Exercise objective: For this exercise, reproduce the entries below exactly, but only from the line containing "- de 0,46260" through the line containing "109,51 BBD. Estas cifras", both included.

Stored data START

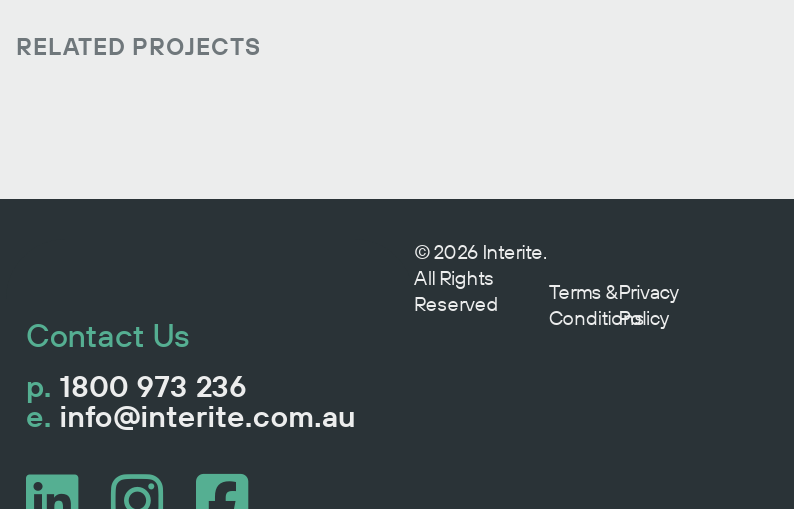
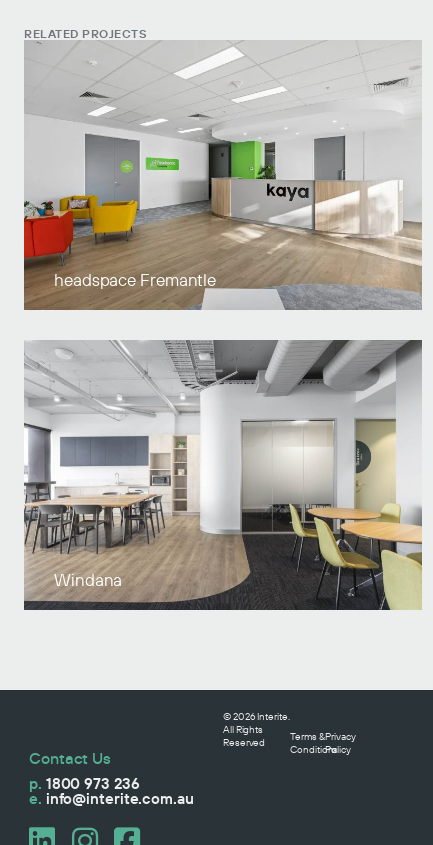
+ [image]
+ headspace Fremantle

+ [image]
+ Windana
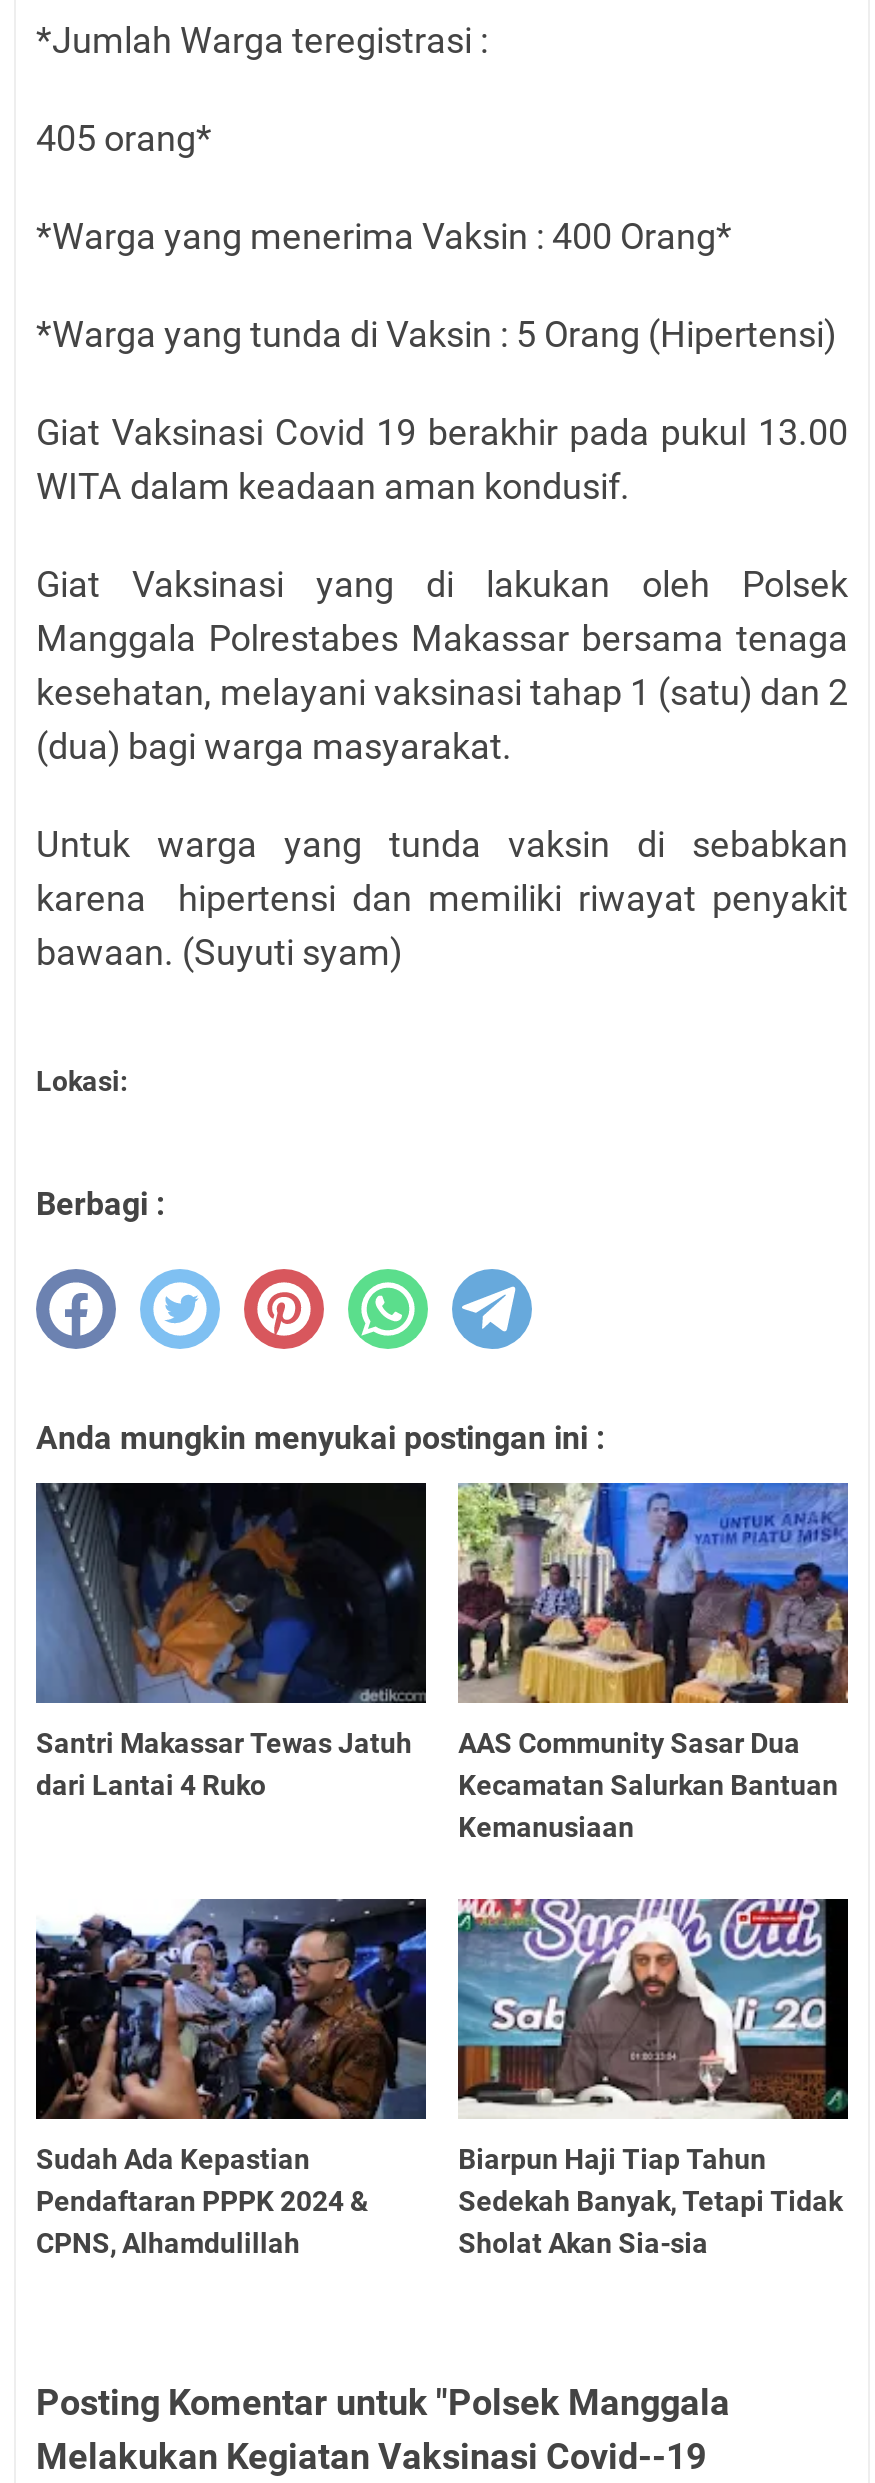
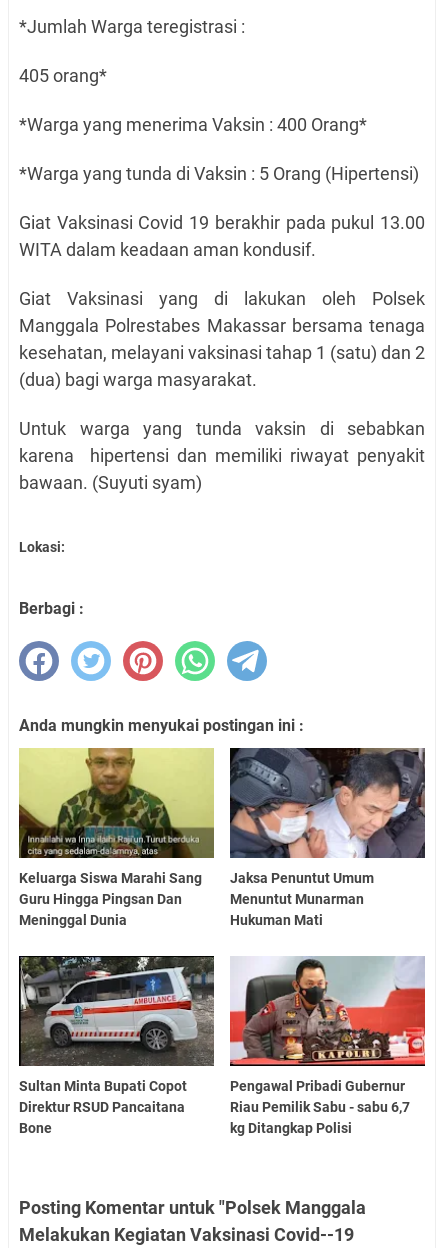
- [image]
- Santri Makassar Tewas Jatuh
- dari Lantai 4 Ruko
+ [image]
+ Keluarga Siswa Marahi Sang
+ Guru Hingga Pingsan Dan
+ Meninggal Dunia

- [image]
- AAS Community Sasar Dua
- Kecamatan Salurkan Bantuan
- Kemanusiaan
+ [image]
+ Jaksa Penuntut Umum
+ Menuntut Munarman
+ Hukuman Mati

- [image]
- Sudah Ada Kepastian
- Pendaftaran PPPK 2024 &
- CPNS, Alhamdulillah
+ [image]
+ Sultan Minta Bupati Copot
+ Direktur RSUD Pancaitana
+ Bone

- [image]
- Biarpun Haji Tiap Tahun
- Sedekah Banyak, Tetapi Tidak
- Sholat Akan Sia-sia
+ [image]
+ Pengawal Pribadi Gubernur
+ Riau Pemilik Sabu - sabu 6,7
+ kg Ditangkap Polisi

Stored data END
Stored data START

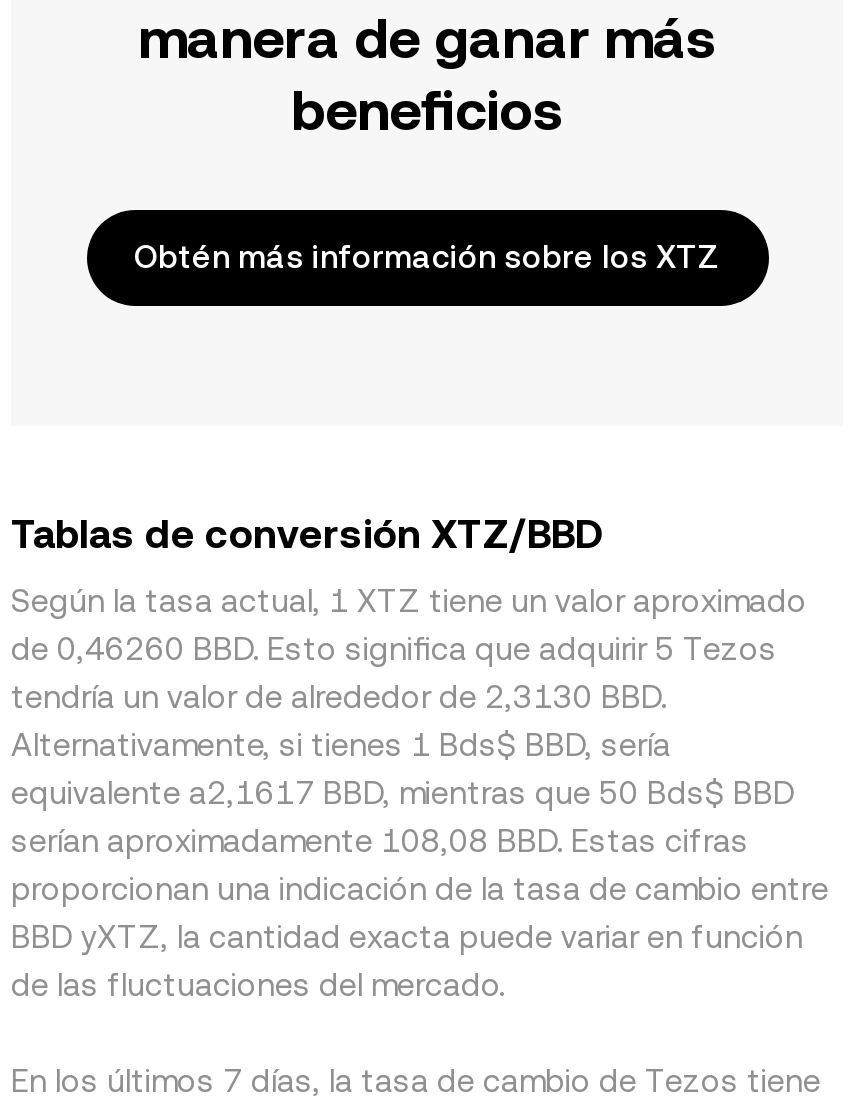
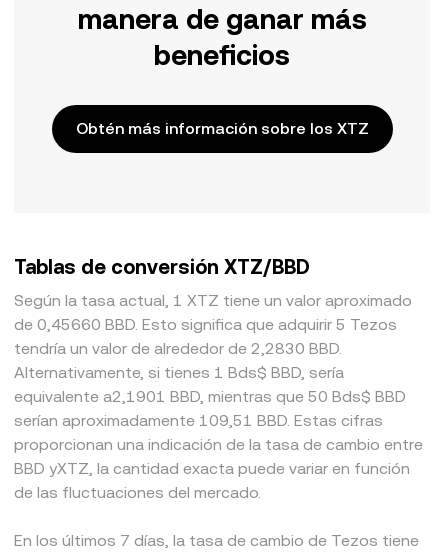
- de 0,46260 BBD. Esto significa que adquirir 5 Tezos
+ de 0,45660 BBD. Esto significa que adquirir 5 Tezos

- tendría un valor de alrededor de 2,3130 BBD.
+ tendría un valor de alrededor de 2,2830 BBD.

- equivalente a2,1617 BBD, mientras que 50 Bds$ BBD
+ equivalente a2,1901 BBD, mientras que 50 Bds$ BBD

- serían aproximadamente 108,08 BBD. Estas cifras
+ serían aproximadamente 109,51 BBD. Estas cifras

Stored data END
Stored data START

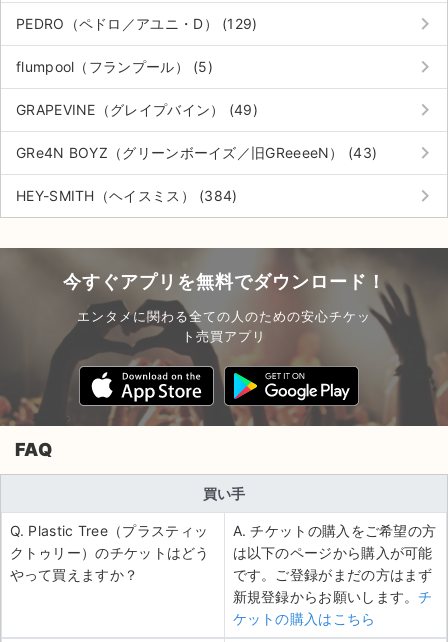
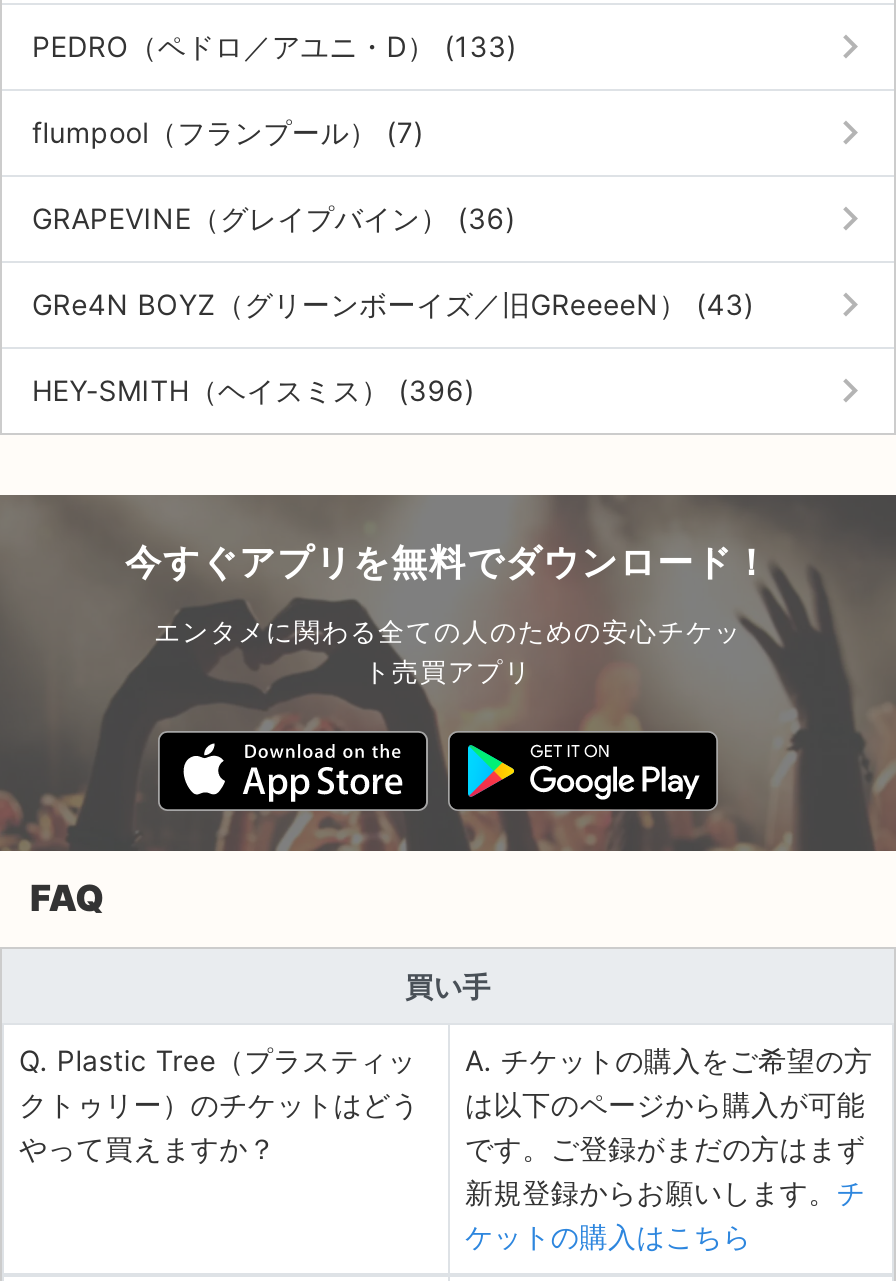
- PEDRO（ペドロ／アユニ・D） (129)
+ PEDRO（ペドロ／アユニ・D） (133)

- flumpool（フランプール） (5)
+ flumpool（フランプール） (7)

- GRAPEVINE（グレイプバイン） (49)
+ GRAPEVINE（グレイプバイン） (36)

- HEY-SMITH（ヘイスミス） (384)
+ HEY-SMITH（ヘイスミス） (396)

Stored data END

Solution below:
- de 0,46260 BBD. Esto significa que adquirir 5 Tezos
+ de 0,45660 BBD. Esto significa que adquirir 5 Tezos

- tendría un valor de alrededor de 2,3130 BBD.
+ tendría un valor de alrededor de 2,2830 BBD.

- equivalente a2,1617 BBD, mientras que 50 Bds$ BBD
+ equivalente a2,1901 BBD, mientras que 50 Bds$ BBD

- serían aproximadamente 108,08 BBD. Estas cifras
+ serían aproximadamente 109,51 BBD. Estas cifras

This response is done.